Leigh Hunt sourit, puis se tourna vers Gladstone.

— Je suis d’accord sur le fait que nous avions besoin d’un tel point de vue pour nous dégriser un peu, H. Présidente, dit-il en faisant un geste large en direction de la fenêtre et des images holos qui montraient encore la foule en train d’applaudir. Mais s’il est vrai que notre ami artiste ici présent a fait valoir quelques arguments nécessaires, ils ont tous été déjà passés en revue et soigneusement pesés.

Le sénateur Kolchev s’éclaircit la voix.

— Je ne voudrais pas avoir l’air d’énoncer des évidences alors que nous semblons tous nous empresser de fermer les yeux là-dessus, mais est-ce que ce… monsieur… est dûment accrédité par les services de sécurité pour être présent à ce débat ?

Gladstone hocha la tête avec ce léger sourire que tant de caricaturistes avaient essayé de saisir.

— H. Severn a été désigné par le ministère des Beaux-Arts pour exécuter une série de portraits de ma personne au cours des jours ou des semaines à venir. L’idée, je suppose, est que ces portraits devraient avoir une signification historique, et qu’ils pourraient conduire à la sélection d’un portrait officiel. Quoi qu’il en soit, H. Severn est nanti de la carte d’or du niveau T de sécurité, et nous pouvons parler librement devant lui. Qu’il sache que j’apprécie sa franchise. Mais son arrivée signifie peut-être que notre réunion touche à sa fin. Je vous donne rendez-vous à tous dans la salle du Conseil de Guerre demain matin à 8 heures précises, juste avant la distranslation de la flotte dans l’espace d’Hypérion.

Le groupe se sépara aussitôt. Le général Morpurgo me lança au passage un regard noir. Le sénateur Kolchev me lança un coup d’œil chargé de curiosité. Leigh Hunt fut le seul à rester avec Gladstone et moi. Il adopta une position plus confortable en passant une jambe sur le bras de l’inestimable fauteuil préhégirien dans lequel il était assis.

— Prenez un siège, me dit-il.

Je regardai la Présidente. Elle avait déjà pris place derrière son bureau massif, et elle hocha la tête. Je m’assis sur la chaise précédemment occupée par le général Morpurgo.
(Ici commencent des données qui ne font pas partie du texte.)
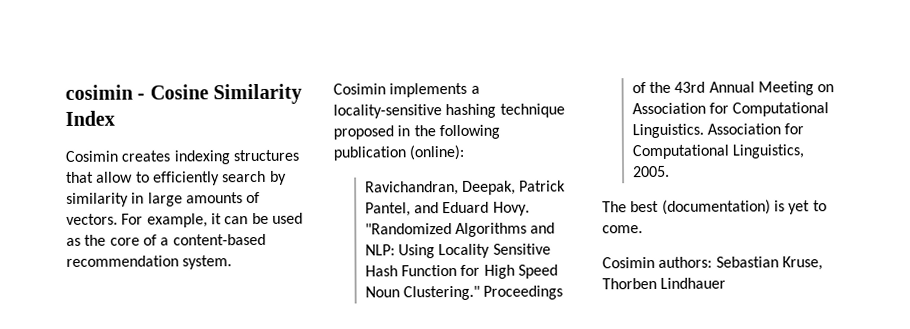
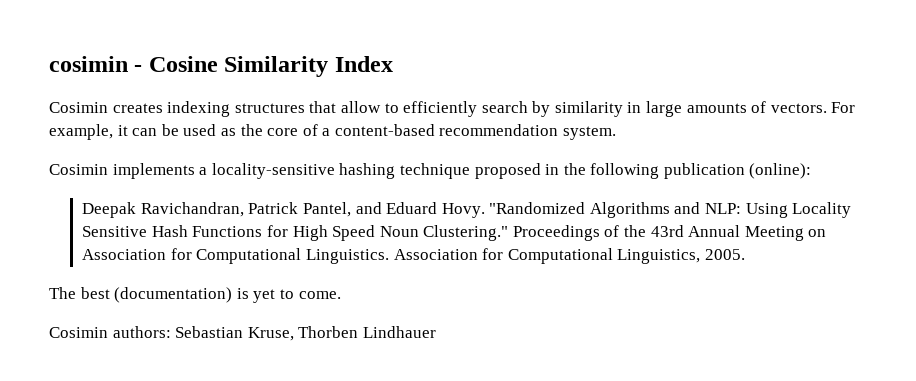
[364,180,517,196] Ravichandran, Deepak, -> [82,202,244,218] Deepak Ravichandran,
[401,264,458,277] Function -> [192,226,263,237] Functions

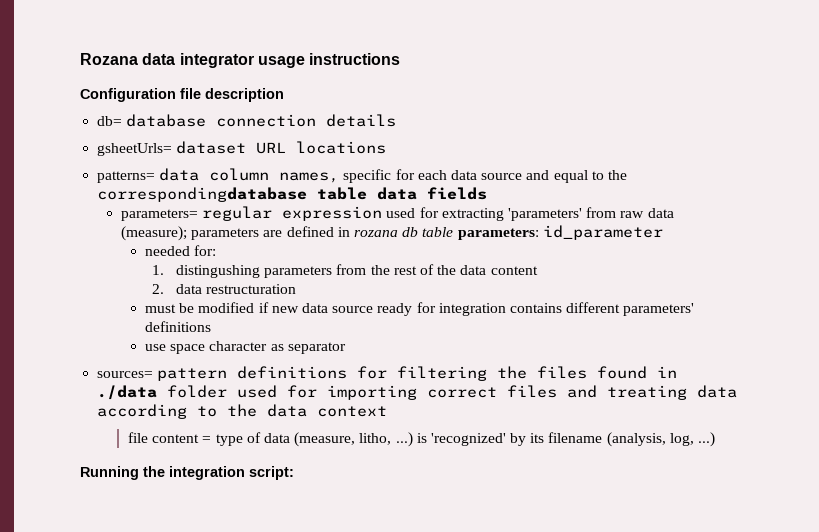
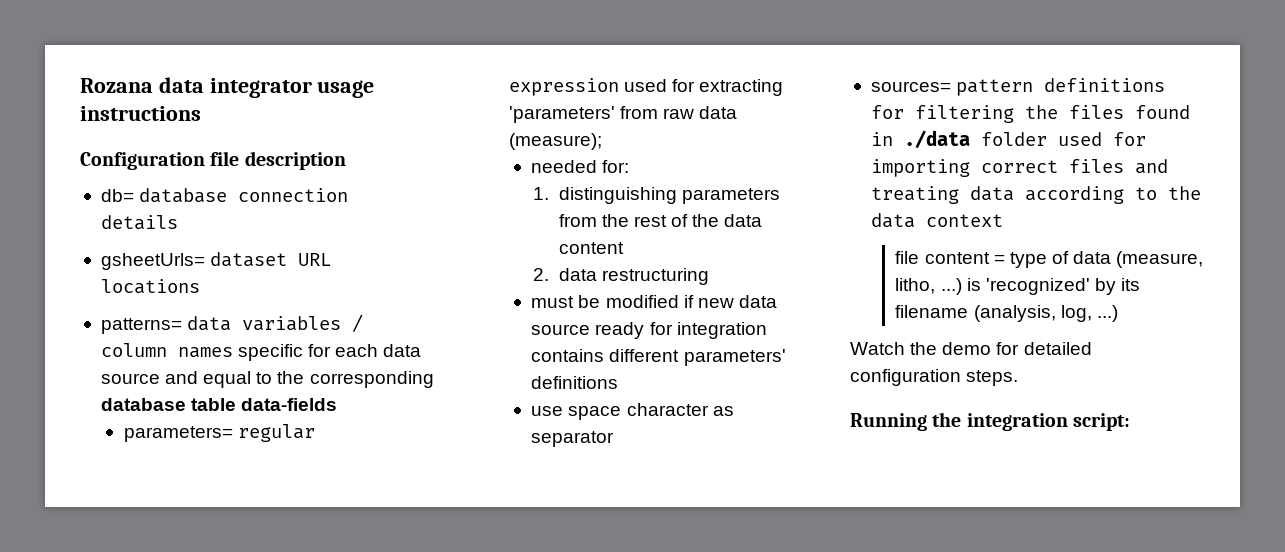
[209,168,340,183] column names, -> [242,314,364,332] [100,343,233,358] variables / column names
[97,187,488,202] correspondingdatabase table data fields -> [309,371,434,388] [100,398,338,411] corresponding database table data-fields
[191,225,663,240] parameters are defined in rozana db table parameters: id_parameter -> (602, 141) none
[176,265,261,278] distingushing -> [558,187,677,204] distinguishing
[206,284,297,294] restructuration -> [601,268,709,285] restructuring
(715, 439) none -> [850,342,1092,355] [850,369,1019,386] // Watch the demo for detailed configuration steps.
— Vous pensez vraiment que l’idée de défendre Hypérion est stupide ? me demanda la Présidente.

— Je le pense.

Joignant le bout de ses doigts, elle se tapota la lèvre inférieure. Derrière elle, la fenêtre montrait la fête de l’armada, qui continuait dans son agitation silencieuse.

— Si vous voulez avoir une chance de retrouver votre… euh… homologue, me dit-elle, il semblerait pourtant que vous ayez intérêt à ce que la campagne d’Hypérion ait lieu comme prévu.

Je ne répondis pas. La fenêtre montrait maintenant l’image d’un ciel nocturne encore illuminé par les traînes de fusion.